**PROBLEM DETAILS**
Please print every record below exactly as written, leaving out the pictures.

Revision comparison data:
—————
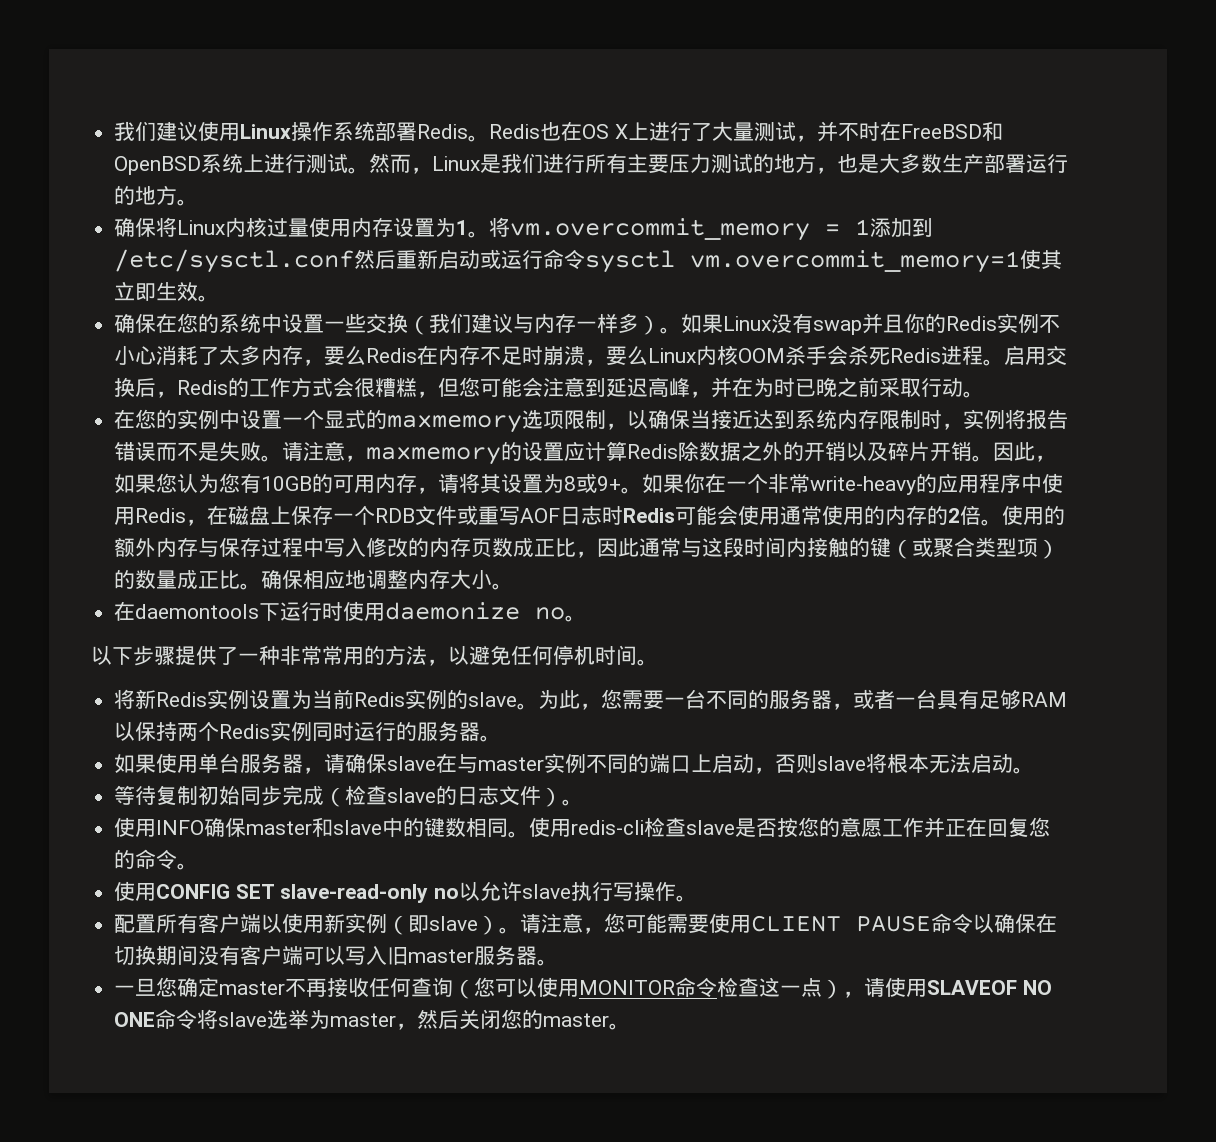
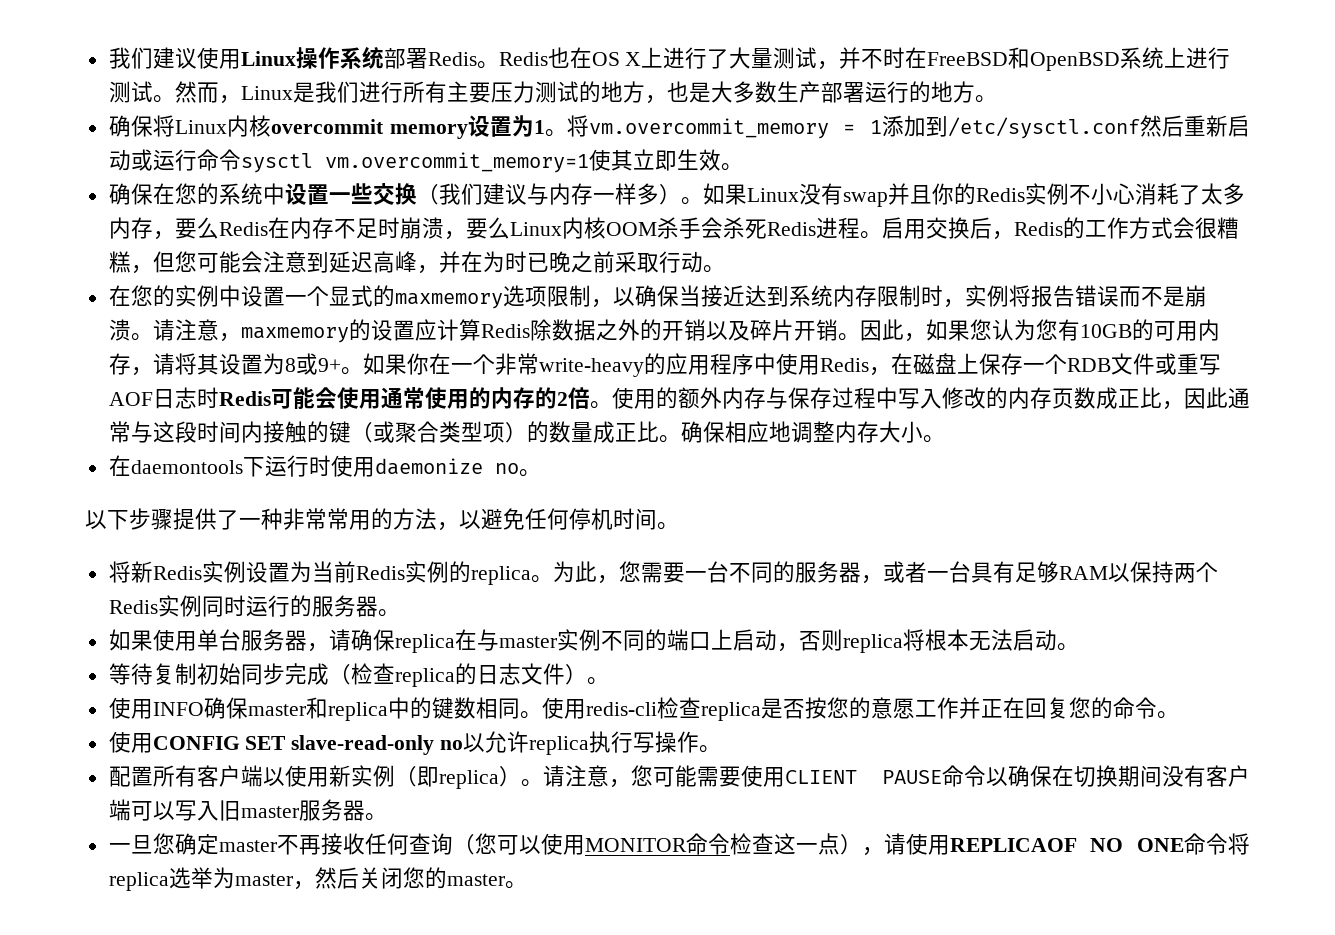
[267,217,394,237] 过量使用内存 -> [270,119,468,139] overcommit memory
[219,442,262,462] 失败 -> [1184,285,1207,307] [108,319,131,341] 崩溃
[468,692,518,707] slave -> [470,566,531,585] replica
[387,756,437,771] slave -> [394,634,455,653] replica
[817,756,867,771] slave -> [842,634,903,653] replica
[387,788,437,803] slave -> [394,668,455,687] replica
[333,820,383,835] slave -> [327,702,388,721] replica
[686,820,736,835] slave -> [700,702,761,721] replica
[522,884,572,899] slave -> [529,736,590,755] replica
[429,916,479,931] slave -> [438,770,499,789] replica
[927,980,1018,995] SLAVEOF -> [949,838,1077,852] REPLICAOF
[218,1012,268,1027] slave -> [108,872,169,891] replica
—————
**RESULT OF THIS EXERCISE**
[267,217,394,237] 过量使用内存 -> [270,119,468,139] overcommit memory
[219,442,262,462] 失败 -> [1184,285,1207,307] [108,319,131,341] 崩溃
[468,692,518,707] slave -> [470,566,531,585] replica
[387,756,437,771] slave -> [394,634,455,653] replica
[817,756,867,771] slave -> [842,634,903,653] replica
[387,788,437,803] slave -> [394,668,455,687] replica
[333,820,383,835] slave -> [327,702,388,721] replica
[686,820,736,835] slave -> [700,702,761,721] replica
[522,884,572,899] slave -> [529,736,590,755] replica
[429,916,479,931] slave -> [438,770,499,789] replica
[927,980,1018,995] SLAVEOF -> [949,838,1077,852] REPLICAOF
[218,1012,268,1027] slave -> [108,872,169,891] replica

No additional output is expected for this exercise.